A crisis merely reveals the inefficiencies.

 

Typically the overs-and-unders of business mask costs created through inefficient systems and the public eye isn’t so closely turned to ensuring hard-earned money reaches the target destination. However, in an unsurprising reaction to the awareness of inefficiency I noticed a number of fundraising appeals and conversations appeared related to directly passing the money to needy recipients rather than routing it through the traditional large aid organisations. The rise of these fintech solutions to achieve this with greater efficacy and transparency has created a disintermediation factor further demanding that at the big end of town we take this matter seriously. The public does not necessarily feel the efficiency gap is justified by the additional value of the brand. So, efficiency matters significantly both in terms of impact and brand.

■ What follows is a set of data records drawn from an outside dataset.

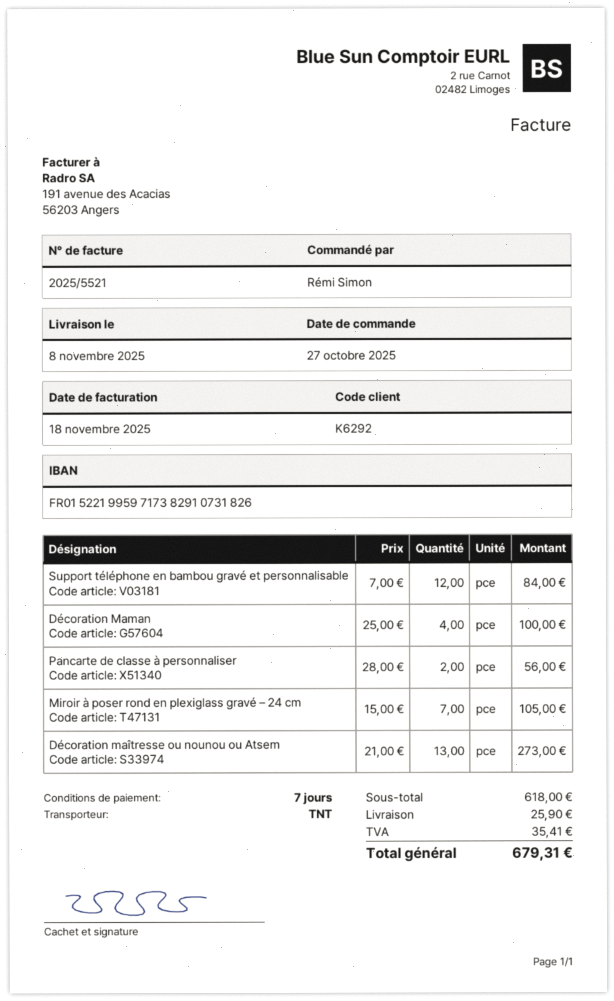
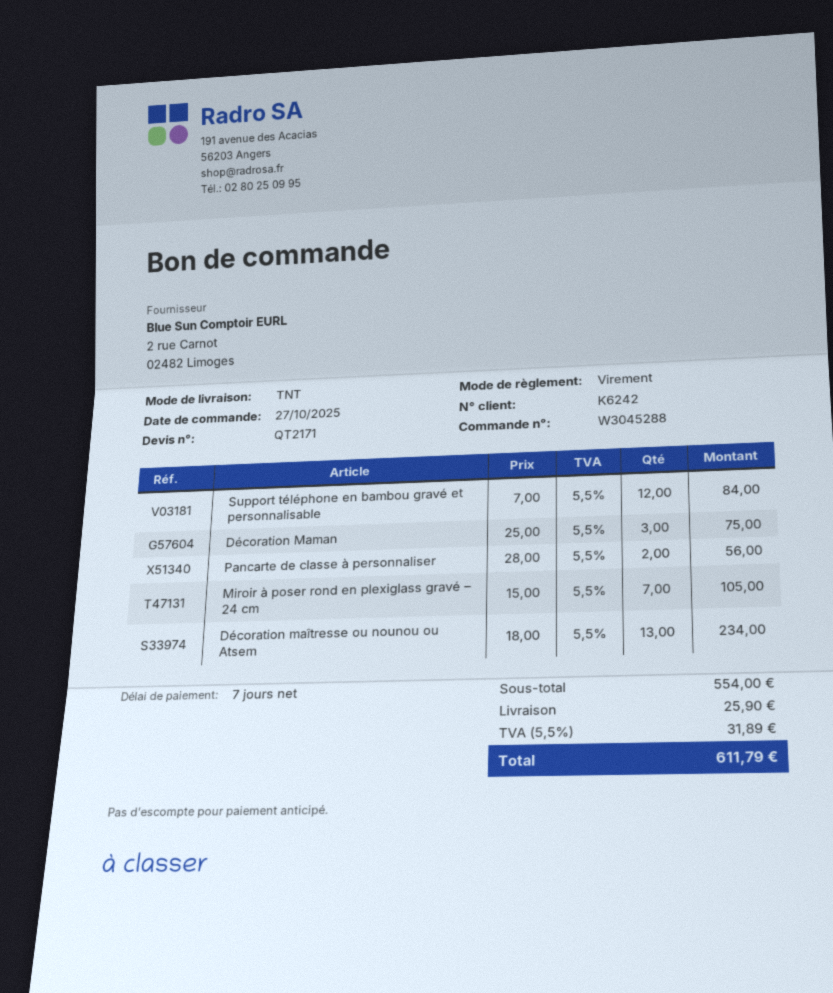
customer number: K6292 -> K6242
Décoration Maman: 4 x 25.00 = 100.00 -> 3 x 25.00 = 75.00
Décoration maîtresse ou nounou ou Atsem: 13 x 21.00 = 273.00 -> 13 x 18.00 = 234.00
subtotal: 618.00 -> 554.00
tax: 35.41 -> 31.89
total: 679.31 -> 611.79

To put this in a broader context, the charitable individual giving market is approximately ~$500bn p/a USD in the English speaking world [3]. If we (conservatively) assume that say 3% (not even the full amount discussed above) is lost in the management of the systems and data used to collect and manage these funds, this presents a solvable $15bn USD global aid hole EVERY SINGLE YEAR.

 

Moving the efficiency needle by 20% within this recognised inefficiency would release $3bn USD per-annum back to the field – which we can do. This is more than the Australian Government’s total global foreign aid budget [4].

 

In the case of the Australian Red Cross, a modest fix as described above would have released an additional $2.2m AUD of donated money to farmers and families suffering from this summer’s devastation.

If one wanted to make a difference in the world, solving this issue might be one way to do it.

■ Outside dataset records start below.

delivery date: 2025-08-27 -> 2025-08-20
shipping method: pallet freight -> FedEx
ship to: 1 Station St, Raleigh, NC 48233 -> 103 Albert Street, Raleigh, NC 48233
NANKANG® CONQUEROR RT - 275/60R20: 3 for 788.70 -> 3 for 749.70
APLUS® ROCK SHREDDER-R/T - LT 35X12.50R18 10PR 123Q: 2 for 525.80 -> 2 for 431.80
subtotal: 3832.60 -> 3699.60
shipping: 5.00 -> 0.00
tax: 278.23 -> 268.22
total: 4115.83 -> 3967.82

But is increasing the efficiency of an increasingly digital payments landscape easy? No, and yes.

Firstly, it’s not. The increasing amount of fragmentation in the payments landscape, the growing demand for donor choice of payment method, the increasing burden of compliance and the general lack of interoperability in the payments market have all combined to create the issue that the Australian Red Cross (and others like them) are now facing and struggle to avoid. The change must come at an infrastructure level if it’s to come at all.

Secondly it is. When we started the PayDock journey, our core mission was to solve this problem at that very infrastructure layer – and to do it without forcing a decision to change banks, relationship management systems, website or other services (rather to support and enable each). We call this new generation of service a, ‘payments orchestration platform’, or ‘PoP’.

The data we’ve now received from our customers has demonstrated that it is in fact possible to improve the digital giving bottom line by as much as 15% by harmonising and coordinating payments in this manner. This overnight removes the inefficiencies mentioned above and addresses other profit-draining habits effectively.

So while on any given Sunday we might not care about inefficient systems, we’re especially aware of it when things go wrong and money needs to move into the right hands fast.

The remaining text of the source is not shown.